For the 3-fold CO-1 and 2 states, the unit cell is three times larger than the original one and contains 12 molecules, as shown in Fig. 2d, e. Therefore, |Φ> is obtained by diagonalizing a 12 × 12 matrix. The corresponding Weiss field is \(D_{m\sigma }\mathop {\sum}\nolimits_{{\bf{k}}\sigma } \,c_{{\bf{k}}m\sigma }^\dagger c_{{\bf{k}}m\sigma }\), which induces charge disproportionation and spin ordering within the unit cell through the variational parameters D_mσ for m = 1, 2, …, 12.

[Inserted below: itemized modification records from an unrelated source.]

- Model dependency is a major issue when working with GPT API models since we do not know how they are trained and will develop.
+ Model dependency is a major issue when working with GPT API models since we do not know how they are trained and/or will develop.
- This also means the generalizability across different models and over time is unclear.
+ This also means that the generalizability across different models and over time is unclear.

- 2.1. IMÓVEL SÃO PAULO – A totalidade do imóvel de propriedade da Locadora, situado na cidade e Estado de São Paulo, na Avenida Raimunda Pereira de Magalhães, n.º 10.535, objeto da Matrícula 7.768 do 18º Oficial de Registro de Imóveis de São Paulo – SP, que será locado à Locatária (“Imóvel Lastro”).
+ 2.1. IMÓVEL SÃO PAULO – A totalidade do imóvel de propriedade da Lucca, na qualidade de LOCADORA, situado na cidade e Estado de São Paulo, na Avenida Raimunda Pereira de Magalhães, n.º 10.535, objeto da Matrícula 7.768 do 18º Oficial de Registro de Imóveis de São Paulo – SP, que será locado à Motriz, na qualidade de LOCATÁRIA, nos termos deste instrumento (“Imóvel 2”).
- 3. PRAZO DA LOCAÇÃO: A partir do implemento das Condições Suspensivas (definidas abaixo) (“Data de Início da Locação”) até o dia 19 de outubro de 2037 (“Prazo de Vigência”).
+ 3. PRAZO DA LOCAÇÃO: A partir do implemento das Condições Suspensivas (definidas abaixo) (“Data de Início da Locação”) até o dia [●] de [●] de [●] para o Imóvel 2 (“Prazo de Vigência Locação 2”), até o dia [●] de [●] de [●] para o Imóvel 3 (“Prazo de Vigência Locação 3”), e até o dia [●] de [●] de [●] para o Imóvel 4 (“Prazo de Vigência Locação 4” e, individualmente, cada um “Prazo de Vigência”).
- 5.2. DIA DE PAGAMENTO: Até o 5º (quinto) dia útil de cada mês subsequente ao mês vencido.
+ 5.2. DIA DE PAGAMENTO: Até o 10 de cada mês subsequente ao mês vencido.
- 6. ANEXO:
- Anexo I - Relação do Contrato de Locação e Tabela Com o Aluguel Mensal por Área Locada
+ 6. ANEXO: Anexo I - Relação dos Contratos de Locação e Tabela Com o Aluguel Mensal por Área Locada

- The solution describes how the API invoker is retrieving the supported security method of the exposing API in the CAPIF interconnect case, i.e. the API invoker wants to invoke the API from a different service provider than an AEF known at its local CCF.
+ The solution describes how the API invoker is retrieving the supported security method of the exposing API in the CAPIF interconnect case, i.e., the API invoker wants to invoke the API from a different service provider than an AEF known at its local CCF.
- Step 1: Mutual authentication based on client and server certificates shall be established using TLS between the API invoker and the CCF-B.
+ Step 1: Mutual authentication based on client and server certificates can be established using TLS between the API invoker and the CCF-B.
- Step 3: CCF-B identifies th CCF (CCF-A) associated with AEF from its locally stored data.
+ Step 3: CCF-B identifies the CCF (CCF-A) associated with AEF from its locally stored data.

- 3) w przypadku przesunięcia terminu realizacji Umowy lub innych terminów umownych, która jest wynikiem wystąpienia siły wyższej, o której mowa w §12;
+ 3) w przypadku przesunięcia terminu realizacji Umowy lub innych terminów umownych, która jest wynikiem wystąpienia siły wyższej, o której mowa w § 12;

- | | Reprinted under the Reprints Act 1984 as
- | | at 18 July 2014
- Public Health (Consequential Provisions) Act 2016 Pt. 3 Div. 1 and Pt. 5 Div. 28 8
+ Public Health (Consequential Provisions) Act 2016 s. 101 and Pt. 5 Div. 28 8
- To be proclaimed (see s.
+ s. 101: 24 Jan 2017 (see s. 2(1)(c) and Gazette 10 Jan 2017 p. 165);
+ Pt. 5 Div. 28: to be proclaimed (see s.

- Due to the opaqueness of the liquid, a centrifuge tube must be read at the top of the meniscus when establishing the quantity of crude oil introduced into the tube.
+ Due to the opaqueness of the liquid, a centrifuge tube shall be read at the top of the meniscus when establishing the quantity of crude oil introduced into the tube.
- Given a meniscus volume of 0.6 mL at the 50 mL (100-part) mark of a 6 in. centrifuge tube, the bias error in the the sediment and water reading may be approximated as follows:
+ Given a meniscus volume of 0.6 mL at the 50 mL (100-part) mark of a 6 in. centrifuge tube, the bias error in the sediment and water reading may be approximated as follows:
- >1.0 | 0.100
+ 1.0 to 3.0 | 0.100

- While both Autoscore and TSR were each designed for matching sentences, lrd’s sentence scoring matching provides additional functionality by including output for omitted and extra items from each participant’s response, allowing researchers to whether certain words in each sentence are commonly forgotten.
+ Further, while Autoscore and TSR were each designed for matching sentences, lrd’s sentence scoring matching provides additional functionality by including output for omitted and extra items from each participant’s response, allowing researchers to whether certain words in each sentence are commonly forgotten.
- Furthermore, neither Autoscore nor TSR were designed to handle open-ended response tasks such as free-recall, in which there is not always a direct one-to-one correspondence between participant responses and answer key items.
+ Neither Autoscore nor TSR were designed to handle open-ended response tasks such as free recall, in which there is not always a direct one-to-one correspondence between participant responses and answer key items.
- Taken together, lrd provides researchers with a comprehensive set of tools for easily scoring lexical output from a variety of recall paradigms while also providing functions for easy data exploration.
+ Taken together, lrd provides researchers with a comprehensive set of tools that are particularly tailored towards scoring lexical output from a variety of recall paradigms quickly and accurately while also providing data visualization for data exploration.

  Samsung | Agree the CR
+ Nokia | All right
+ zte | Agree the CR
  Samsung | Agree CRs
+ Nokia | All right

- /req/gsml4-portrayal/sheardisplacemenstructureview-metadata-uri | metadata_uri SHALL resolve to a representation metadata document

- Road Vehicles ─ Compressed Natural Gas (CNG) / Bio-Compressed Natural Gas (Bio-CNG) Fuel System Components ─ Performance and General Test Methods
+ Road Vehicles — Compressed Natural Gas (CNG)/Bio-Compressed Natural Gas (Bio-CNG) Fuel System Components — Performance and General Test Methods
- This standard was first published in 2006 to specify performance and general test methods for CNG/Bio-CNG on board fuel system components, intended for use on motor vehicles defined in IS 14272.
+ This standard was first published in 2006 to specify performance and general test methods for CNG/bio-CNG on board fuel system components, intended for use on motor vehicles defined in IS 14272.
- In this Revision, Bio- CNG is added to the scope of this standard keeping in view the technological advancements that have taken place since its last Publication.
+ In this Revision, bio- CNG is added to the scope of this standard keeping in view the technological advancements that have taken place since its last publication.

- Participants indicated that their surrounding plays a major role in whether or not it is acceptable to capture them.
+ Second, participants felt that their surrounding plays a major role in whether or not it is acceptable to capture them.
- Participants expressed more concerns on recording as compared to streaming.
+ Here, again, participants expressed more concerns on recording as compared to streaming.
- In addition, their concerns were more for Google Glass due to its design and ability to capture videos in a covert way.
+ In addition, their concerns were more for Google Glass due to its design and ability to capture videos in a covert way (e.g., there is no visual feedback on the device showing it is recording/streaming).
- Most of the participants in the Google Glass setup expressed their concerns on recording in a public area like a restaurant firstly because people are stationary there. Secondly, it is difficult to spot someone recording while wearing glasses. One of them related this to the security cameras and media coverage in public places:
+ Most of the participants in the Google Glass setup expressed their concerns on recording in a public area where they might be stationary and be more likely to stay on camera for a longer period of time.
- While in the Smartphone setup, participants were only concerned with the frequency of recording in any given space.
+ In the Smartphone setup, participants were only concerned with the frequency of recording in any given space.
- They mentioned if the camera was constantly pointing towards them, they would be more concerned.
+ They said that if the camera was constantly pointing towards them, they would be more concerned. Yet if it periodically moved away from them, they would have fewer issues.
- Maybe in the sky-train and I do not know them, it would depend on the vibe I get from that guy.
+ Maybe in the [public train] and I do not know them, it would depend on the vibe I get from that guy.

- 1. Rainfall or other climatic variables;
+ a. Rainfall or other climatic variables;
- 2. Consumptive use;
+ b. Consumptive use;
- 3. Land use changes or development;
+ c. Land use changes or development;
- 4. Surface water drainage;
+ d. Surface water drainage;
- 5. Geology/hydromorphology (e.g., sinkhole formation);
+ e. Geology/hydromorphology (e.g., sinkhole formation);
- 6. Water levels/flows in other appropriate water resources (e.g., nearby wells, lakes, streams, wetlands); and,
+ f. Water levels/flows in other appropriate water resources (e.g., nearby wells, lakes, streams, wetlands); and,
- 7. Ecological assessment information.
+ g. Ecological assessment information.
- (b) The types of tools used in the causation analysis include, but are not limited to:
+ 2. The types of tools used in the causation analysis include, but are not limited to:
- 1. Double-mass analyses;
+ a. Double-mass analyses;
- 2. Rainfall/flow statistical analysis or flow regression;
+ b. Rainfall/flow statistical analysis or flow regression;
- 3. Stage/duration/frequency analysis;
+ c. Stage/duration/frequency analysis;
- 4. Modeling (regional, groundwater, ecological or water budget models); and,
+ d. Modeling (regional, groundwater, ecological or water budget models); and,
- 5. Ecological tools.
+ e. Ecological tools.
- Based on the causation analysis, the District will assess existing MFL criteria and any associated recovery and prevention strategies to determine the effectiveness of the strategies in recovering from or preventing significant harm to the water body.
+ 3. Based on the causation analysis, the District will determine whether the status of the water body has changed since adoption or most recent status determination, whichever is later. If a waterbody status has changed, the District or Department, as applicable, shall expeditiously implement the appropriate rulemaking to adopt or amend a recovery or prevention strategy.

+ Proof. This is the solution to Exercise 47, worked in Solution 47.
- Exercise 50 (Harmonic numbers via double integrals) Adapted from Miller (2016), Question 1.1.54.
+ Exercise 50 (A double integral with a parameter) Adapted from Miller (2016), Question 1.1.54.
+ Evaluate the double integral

Finally, |Φ> for SC is obtained by diagonalizing the BCS-type mean-field Hamiltonian,

$$\begin{array}{l}\tilde H_{{\mathrm{BCS}}} = \mathop {\sum}\limits_{\bf{k}} \left( {a_{{\bf{k}}1 \uparrow }^\dagger ,a_{{\bf{k}}2 \uparrow }^\dagger ,a_{{\bf{k}}3 \uparrow }^\dagger ,a_{{\bf{k}}4 \uparrow }^\dagger a_{ - {\bf{k}}1 \downarrow },a_{ - {\bf{k}}2 \downarrow },a_{ - {\bf{k}}3 \downarrow },a_{ - {\bf{k}}4 \downarrow }} \right)\\ \quad \quad \quad \times \left( {\begin{array}{*{20}{c}} {\xi _1} & 0 & 0 & 0 & {{\mathrm{\Delta }}^1} & 0 & 0 & 0 \\ 0 & {\xi _2} & 0 & 0 & 0 & {{\mathrm{\Delta }}^2} & 0 & 0 \\ 0 & 0 & {\xi _3} & 0 & 0 & 0 & {{\mathrm{\Delta }}^3} & 0 \\ 0 & 0 & 0 & {\xi _4} & 0 & 0 & 0 & {{\mathrm{\Delta }}^4} \\ {{\mathrm{\Delta }}^1} & 0 & 0 & 0 & { - \xi _1} & 0 & 0 & 0 \\ 0 & {{\mathrm{\Delta }}^2} & 0 & 0 & 0 & { - \xi _2} & 0 & 0 \\ 0 & 0 & {{\mathrm{\Delta }}^3} & 0 & 0 & 0 & { - \xi _3} & 0 \\ 0 & 0 & 0 & {{\mathrm{\Delta }}^4} & 0 & 0 & 0 & { - \xi _4} \end{array}} \right)\left( {\begin{array}{*{20}{c}} {a_{{\bf{k}}1 \uparrow }} \\ {a_{{\bf{k}}2 \uparrow }} \\ {a_{{\bf{k}}3 \uparrow }} \\ {a_{{\bf{k}}4 \uparrow }} \\ {a_{ - {\bf{k}}1 \downarrow }^\dagger } \\ {a_{ - {\bf{k}}2 \downarrow }^\dagger } \\ {a_{ - {\bf{k}}3 \downarrow }^\dagger } \\ {a_{ - {\bf{k}}4 \downarrow }^\dagger } \end{array}} \right),\end{array}$$

(14)

where Δ^α denotes gap function for band α and \(\xi _{\alpha} = \tilde E_{\alpha} ({\mathbf{k}}) - {\tilde {\mu}}\) is a quasiparticle energy measured from the renormalized chemical potential \(\tilde \mu\). \({\mathrm{\Delta }}^\alpha = {\mathrm{\Delta }}^\alpha (\{ {\mathrm{\Delta }}_i^\alpha \} )\) is constructed from the real space pairing \({\mathrm{\Delta }}_i^\alpha\) up to the 22nd neighbor dimers (i = 1, 2, …, 22). Since the band 3 and 4 are located much below the Fermi energy (see Fig. 1b), their contribution to the pairing is negligible and therefore we set Δ³ = Δ⁴ = 0.